# Today is my Birthday



## TeguBuzz (Dec 12, 2011)

Happy birthday to me. 

That is all.


----------



## Riplee (Dec 12, 2011)

Happy Birthday


----------



## naturboy87 (Dec 12, 2011)

Happy Birthday!!! Have a good one buddy...


----------



## martinreptiles_3 (Dec 12, 2011)

Happy Birthday!!!!


----------



## Aiion (Dec 12, 2011)

Happy Birthday!


----------



## kellen.watkins (Dec 12, 2011)

Happy B-Day


----------



## Jonzin4Reptiles (Dec 12, 2011)

Happy BDay TeguBuzz  ... Hope you have a good day  ... But more importantly ... Have a GREAT nite  Cheers!!!!


John


----------



## AP27 (Dec 12, 2011)

Happy Birthday


----------



## teguboy77 (Dec 12, 2011)

Happy birthday,hope you have a great day.


----------



## JohnMatthew (Dec 12, 2011)

Many happy returns.


----------



## BillieJeAn (Dec 13, 2011)

Happy happy birthday


----------



## TeguBuzz (Dec 13, 2011)

Thanks everyone.

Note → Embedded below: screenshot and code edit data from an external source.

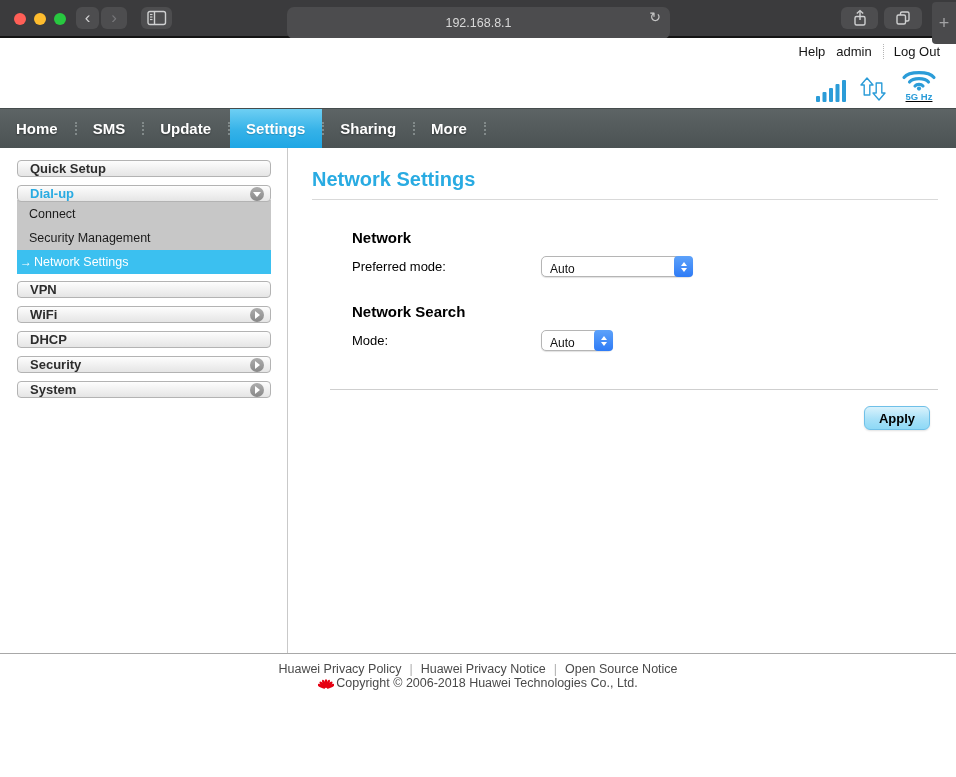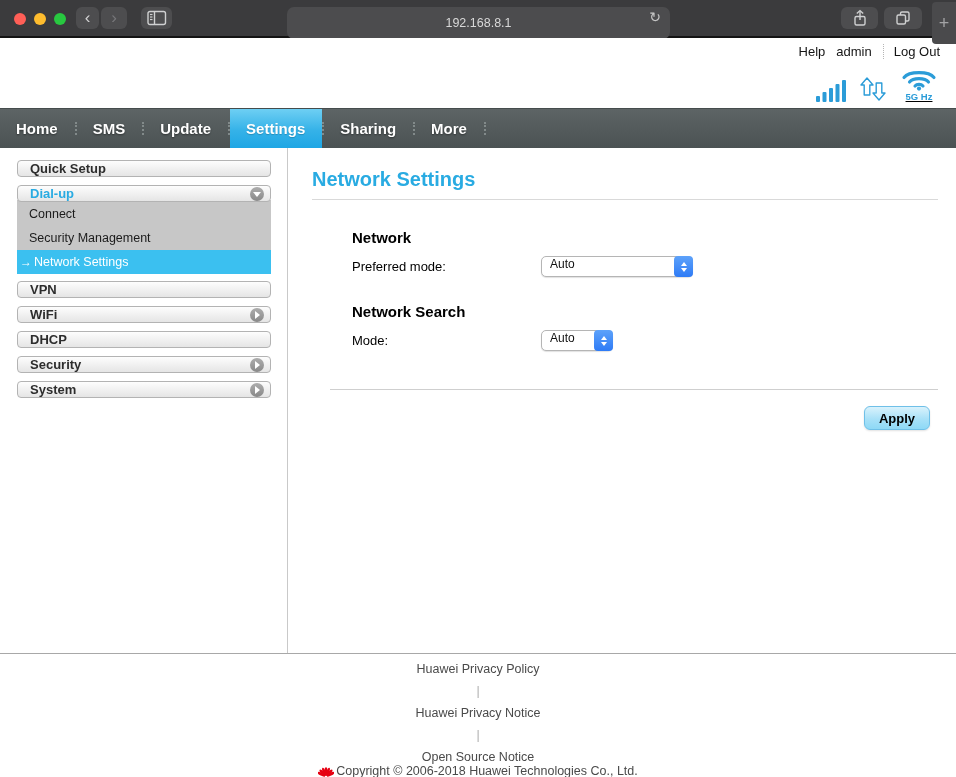--- a/index.html
+++ b/index.html
@@ -68,7 +68,7 @@
   .form-row { display:flex; align-items:center; margin:10px 0 0 40px; }
   .form-label { width:189px; font-size:13px; color:#000; }
   .select { height:21px; border:1px solid #b5b5b5; border-radius:5px; background:#fff;
-            display:flex; align-items:flex-start; justify-content:space-between; font-size:12px;
+            display:flex; align-items:flex-end; justify-content:space-between; font-size:12px;
             color:#111; padding-left:8px; box-shadow:0 1px 1px rgba(0,0,0,.12); cursor:pointer; }
   .select.wide { width:152px; }
   .select.narrow { width:72px; }

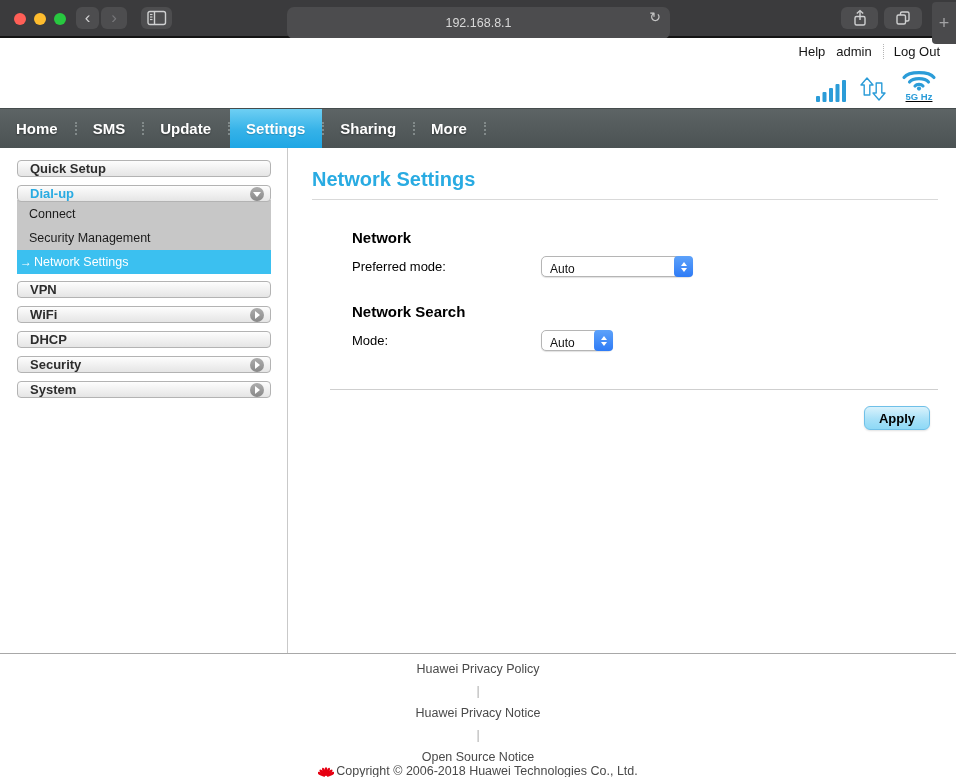--- a/index.html
+++ b/index.html
@@ -85,7 +85,7 @@
 
   
   .footer { border-top:1px solid #a8a8a8; text-align:center; padding-top:8px; font-size:12.5px; color:#4a4a4a; height:124px; }
-  .flinks { display:flex; justify-content:center; align-items:center; gap:8px;flex-direction:column; }
+  .flinks { display:flex; justify-content:center; align-items:center; gap:0; }
   .flinks .flink { cursor:pointer; }
   .flinks .fsep { color:#b0b0b0; margin:0 8px; }
   .fcopy { margin-top:0; display:flex; justify-content:center; align-items:center; gap:2px; }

It was a birthday well spent. I haven't reached my midlife crisis.... yet.


----------



## got10 (Dec 14, 2011)

happy late birthday


happy late birthday


----------



## laurarfl (Dec 15, 2011)

Happy Birthday. I haven't had my mid-life crisis either. When is that exactly?


----------



## TeguBuzz (Dec 15, 2011)

laurarfl said:


> Happy Birthday. I haven't had my mid-life crisis either. When is that exactly?



I brother hit it at 26. Most get it at around 30 I believe. I'm looking forward to it! Or was it 40...


----------